(Collected data)
<<<<
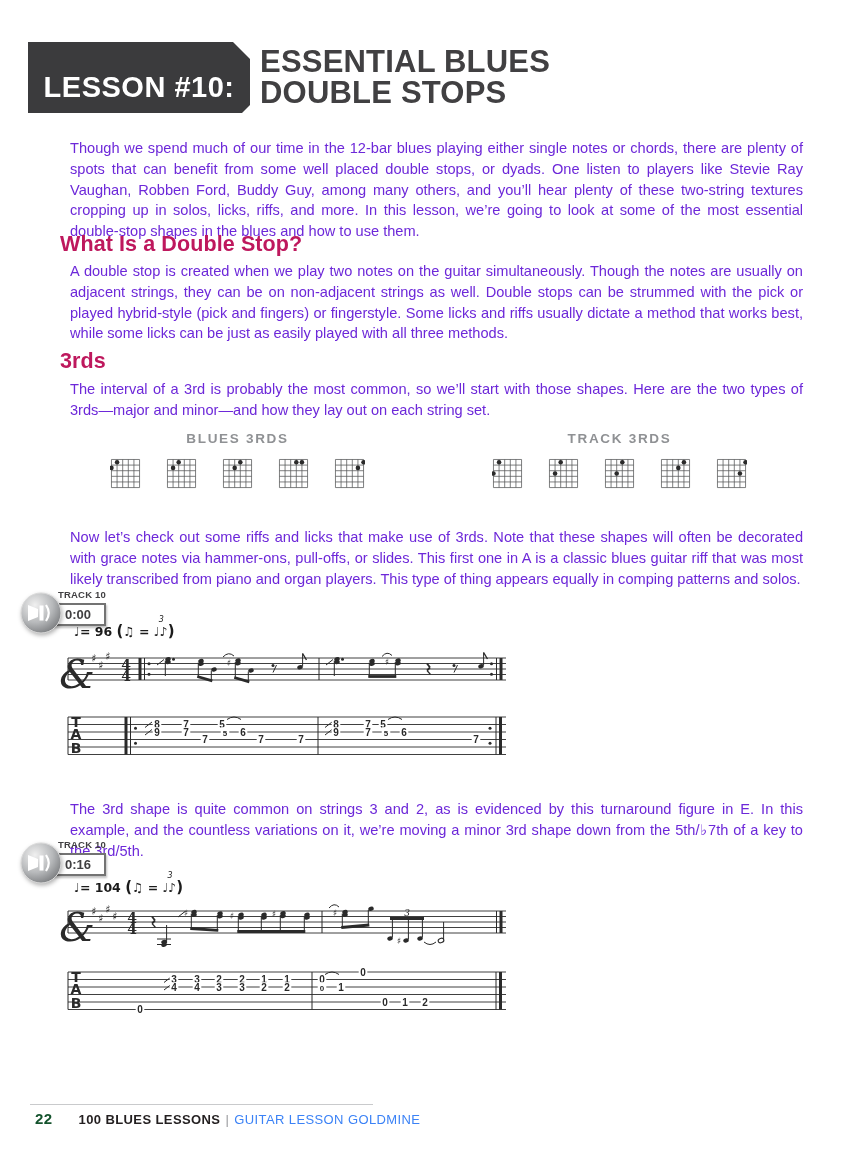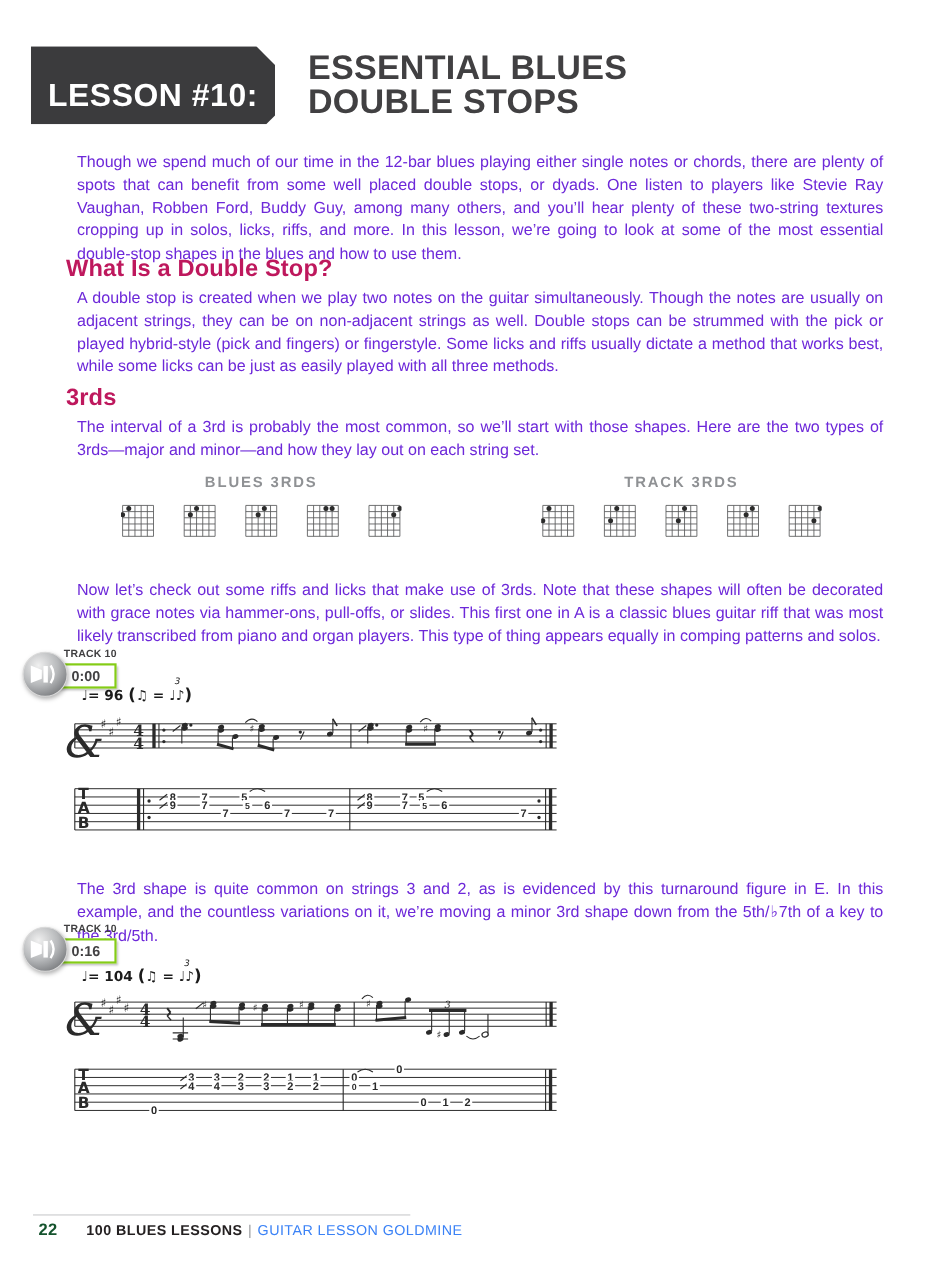--- a/index.html
+++ b/index.html
@@ -9,7 +9,7 @@
     clip-path:polygon(0 0,205px 0,222px 17px,222px 63px,214px 71px,0 71px);
     display:flex;align-items:center;justify-content:center;}
   .lesson-box span{color:#ffffff;font-weight:bold;font-size:29px;letter-spacing:.5px;}
-  .title{left:260px;top:46px;font-size:31px;font-weight:800;color:#414042;line-height:31px;letter-spacing:.2px;margin-left:20px;}
+  .title{left:260px;top:46px;font-size:31px;font-weight:800;color:#414042;line-height:31px;letter-spacing:.2px;}
   .para{left:70px;width:733px;font-size:14.6px;line-height:20.8px;text-align:justify;margin:0;color:#6d28d9;}
   .sect{left:60px;font-size:21.5px;font-weight:bold;color:#be185d;letter-spacing:.1px;}
   .diag-group{width:255px;}

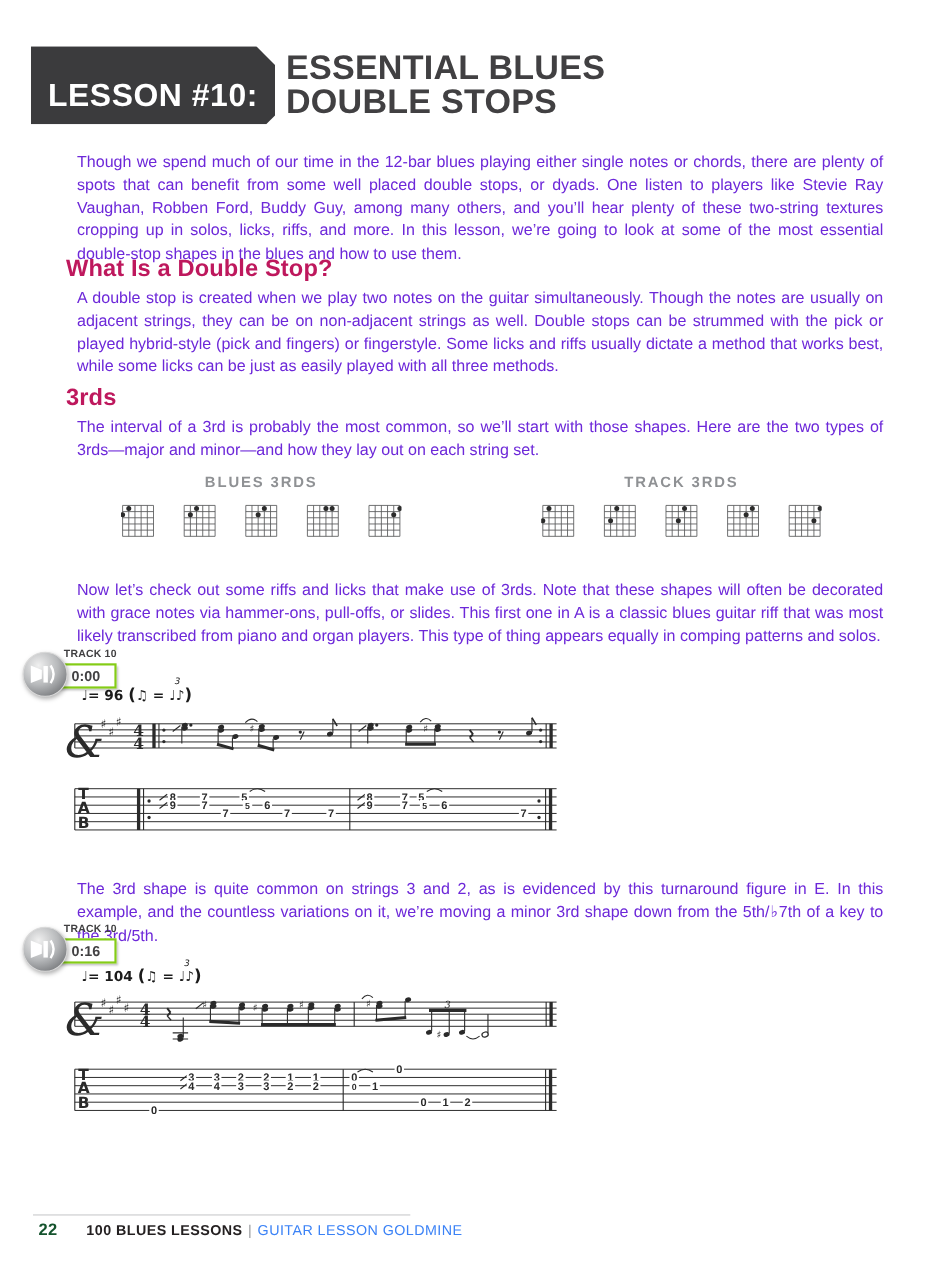--- a/index.html
+++ b/index.html
@@ -15,7 +15,7 @@
   .diag-group{width:255px;}
   .diag-label{font-size:13.5px;font-weight:bold;letter-spacing:1.7px;color:#8f9194;text-align:center;}
   .grids{display:flex;gap:25px;margin-top:11px;}
-  .track-time{width:52px;height:19px;border:2px solid #84cc16;box-shadow:1px 2px 2px rgba(0,0,0,.25);
+  .track-time{width:52px;height:19px;border:2px solid #737373;box-shadow:1px 2px 2px rgba(0,0,0,.25);
     font-size:13px;font-weight:bold;text-align:center;line-height:19px;color:#414042;background:#fff;}
   .track-label{font-size:9.5px;font-weight:bold;color:#414042;letter-spacing:.2px;}
   .spk{filter:drop-shadow(1px 2px 2px rgba(0,0,0,.3));}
>>>>
Set all of the records down once more, letter for letter, with the images removed.

--- a/index.html
+++ b/index.html
@@ -9,7 +9,7 @@
     clip-path:polygon(0 0,205px 0,222px 17px,222px 63px,214px 71px,0 71px);
     display:flex;align-items:center;justify-content:center;}
   .lesson-box span{color:#ffffff;font-weight:bold;font-size:29px;letter-spacing:.5px;}
-  .title{left:260px;top:46px;font-size:31px;font-weight:800;color:#414042;line-height:31px;letter-spacing:.2px;margin-left:20px;}
+  .title{left:260px;top:46px;font-size:31px;font-weight:800;color:#414042;line-height:31px;letter-spacing:.2px;}
   .para{left:70px;width:733px;font-size:14.6px;line-height:20.8px;text-align:justify;margin:0;color:#6d28d9;}
   .sect{left:60px;font-size:21.5px;font-weight:bold;color:#be185d;letter-spacing:.1px;}
   .diag-group{width:255px;}

--- a/index.html
+++ b/index.html
@@ -15,7 +15,7 @@
   .diag-group{width:255px;}
   .diag-label{font-size:13.5px;font-weight:bold;letter-spacing:1.7px;color:#8f9194;text-align:center;}
   .grids{display:flex;gap:25px;margin-top:11px;}
-  .track-time{width:52px;height:19px;border:2px solid #84cc16;box-shadow:1px 2px 2px rgba(0,0,0,.25);
+  .track-time{width:52px;height:19px;border:2px solid #737373;box-shadow:1px 2px 2px rgba(0,0,0,.25);
     font-size:13px;font-weight:bold;text-align:center;line-height:19px;color:#414042;background:#fff;}
   .track-label{font-size:9.5px;font-weight:bold;color:#414042;letter-spacing:.2px;}
   .spk{filter:drop-shadow(1px 2px 2px rgba(0,0,0,.3));}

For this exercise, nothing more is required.